Viele Bakterien verwenden Flagellen-getriebene Motilität, um ihre Umgebung zu navigieren und eine günstige Umgebung sowohl einzeln als auch als Kollektiv zu besiedeln. Demonstriert wird hier die Verwendung von drei etablierten Methoden, die Die Motilität als Selektionswerkzeug nutzen, um Komponenten / Pfade zu identifizieren, die zur Schwimm- und Schwarmmotilität beitragen.

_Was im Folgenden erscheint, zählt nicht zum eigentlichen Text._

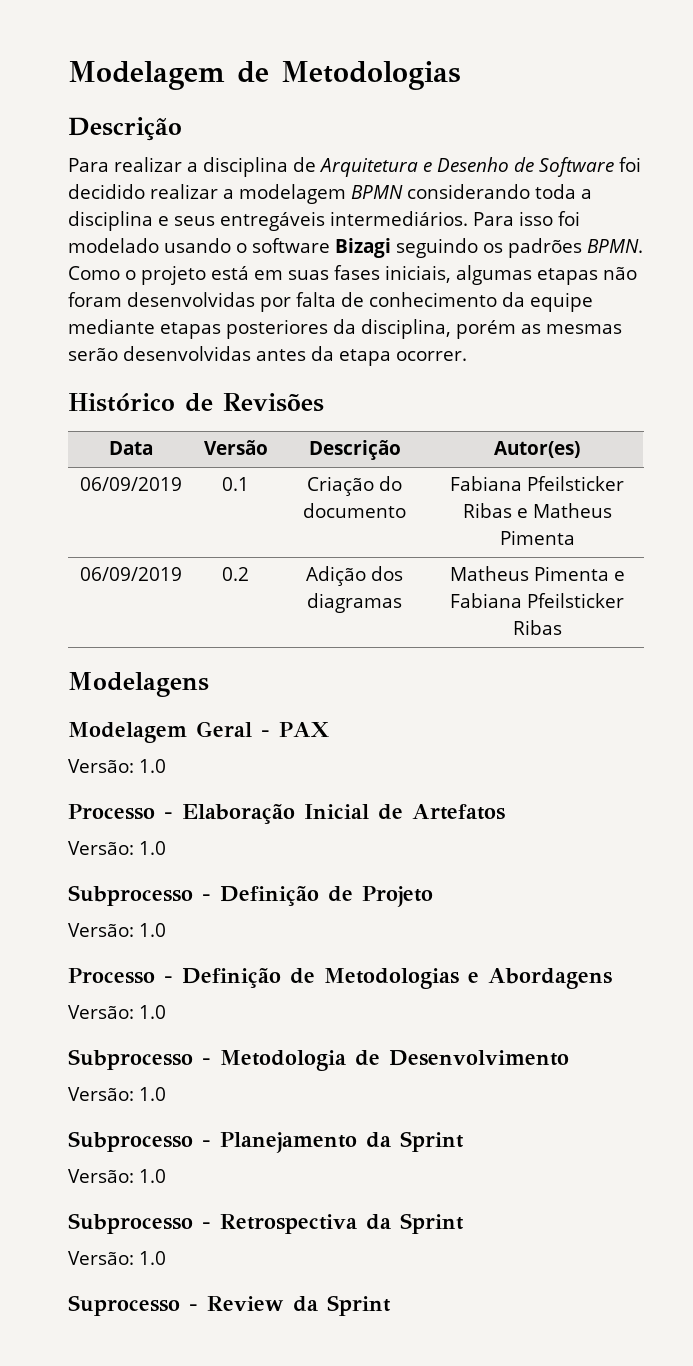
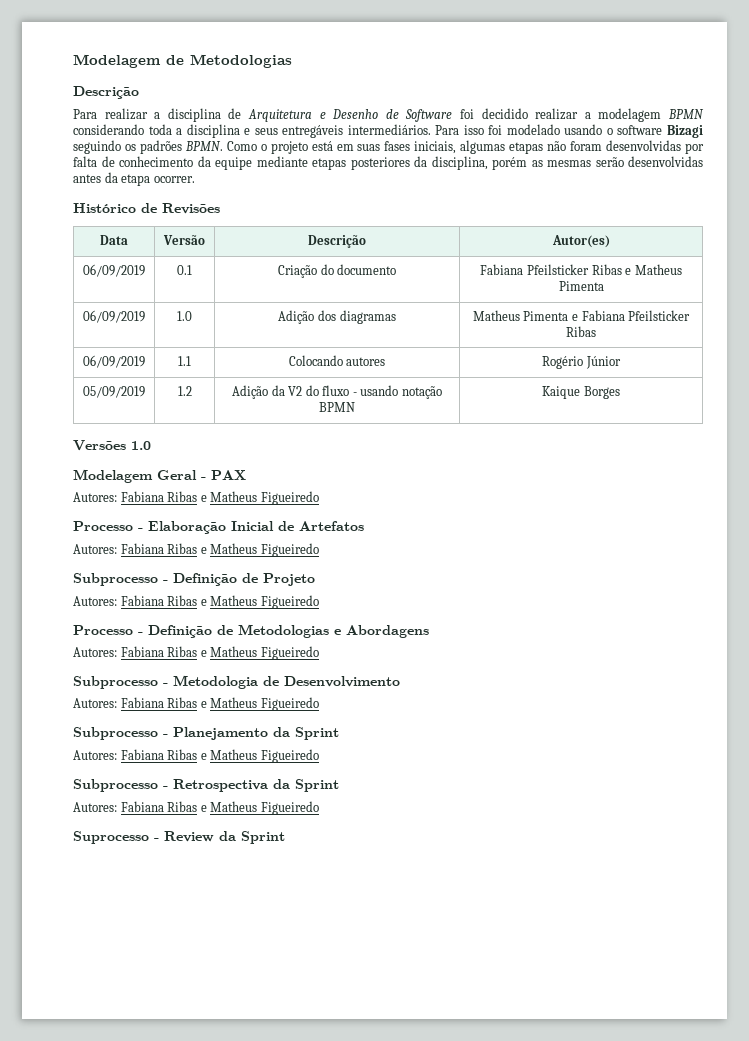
[222,567,249,581] 0.2 -> [177,311,192,321] 1.0
[68,672,209,697] [68,721,329,743] [68,759,166,773] // Modelagens // Modelagem Geral - PAX // Versão: 1.0 -> [83,355,145,368] [178,356,191,366] [288,355,386,366] [542,356,621,369] [83,386,145,398] [177,386,192,396] [232,385,442,399] [319,402,355,412] [542,386,620,399] [73,440,151,451] [73,469,246,483] [73,491,319,505] // 06/09/2019 | 1.1 | Colocando autores | Rogério Júnior // 05/09/2019 | 1.2 | Adição da V2 do fluxo - usando notação BPMN | Kaique Borges // Versões 1.0 // Modelagem Geral - PAX // Autores: Fabiana Ribas e Matheus Figueiredo
[68,841,166,855] Versão: 1.0 -> [73,543,319,557] Autores: Fabiana Ribas e Matheus Figueiredo
[68,923,166,937] Versão: 1.0 -> [73,595,319,609] Autores: Fabiana Ribas e Matheus Figueiredo
[68,1005,166,1019] Versão: 1.0 -> [73,646,319,660] Autores: Fabiana Ribas e Matheus Figueiredo
[68,1087,166,1101] Versão: 1.0 -> [73,697,319,711] Autores: Fabiana Ribas e Matheus Figueiredo
[68,1169,166,1183] Versão: 1.0 -> [73,749,319,763] Autores: Fabiana Ribas e Matheus Figueiredo
[68,1251,166,1265] Versão: 1.0 -> [73,801,319,815] Autores: Fabiana Ribas e Matheus Figueiredo

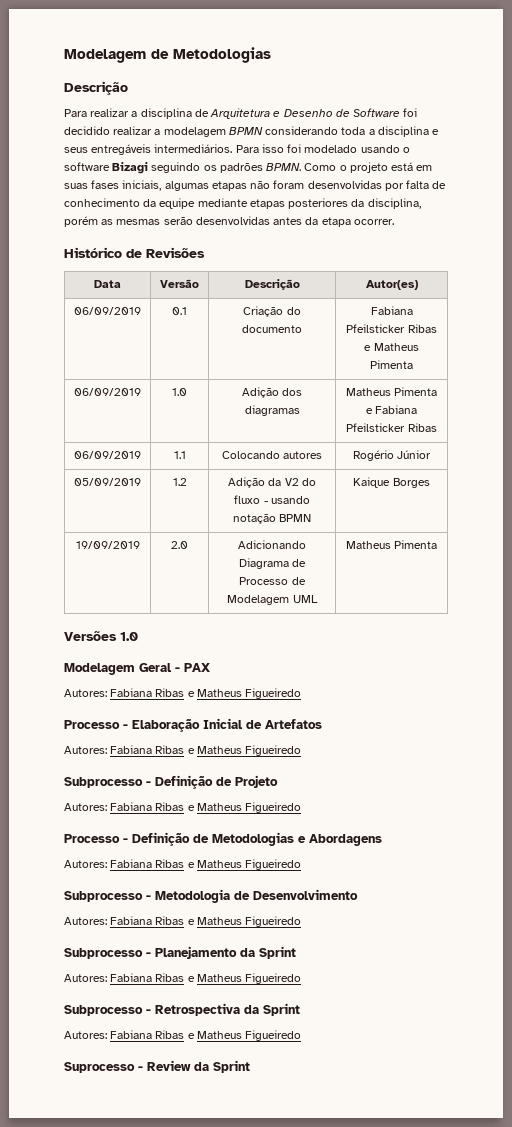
(620, 392) none -> [75,541,140,549] [171,541,188,549] [238,540,306,549] [238,558,307,569] [239,577,306,585] [227,595,318,605] [345,540,438,549] // 19/09/2019 | 2.0 | Adicionando Diagrama de Processo de Modelagem UML | Matheus Pimenta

Die Motilität ist entscheidend für das Überleben und den Erfolg vieler Bakterienarten. Es gibt viele Methoden, um die Motilität zu nutzen, um Signalwege zu verstehen, die Funktion und den Aufbau von Flagellenteilen aufzuklären und Bewegungsmuster zu untersuchen und zu verstehen. Hier demonstrieren wir eine Kombination von drei dieser Methoden. Die Motilität in weichem Agar ist die älteste und bietet eine starke Auswahl für die Isolierung von Gain-of-Function-Suppressor-Mutationen in motilitätseingeschränkten Stämmen, bei denen die Motilität durch eine zweite Mutation wiederhergestellt wird. Die Zellanbindetechnik, die zuerst verwendet wurde, um die rotierende Natur des Flagellenmotors zu demonstrieren, kann verwendet werden, um den Einfluss von Signaleffektoren auf die Motordrehzahl und ihre Fähigkeit, die Drehrichtung zu wechseln, zu bewerten. Der “Grenzübertritts”-Assay ist neuer, bei dem schwimmende Bakterien darauf vorbereitet werden können, sich kollektiv als Schwarm zu bewegen. In Kombination stellen diese Protokolle einen systematischen und leistungsfähigen Ansatz dar, um Komponenten der Motilitätsmaschinerie zu identifizieren und ihre Rolle in verschiedenen Facetten des Schwimmens und Schwärmens zu charakterisieren. Sie können leicht angepasst werden, um die Motilität bei anderen Bakterienarten zu untersuchen.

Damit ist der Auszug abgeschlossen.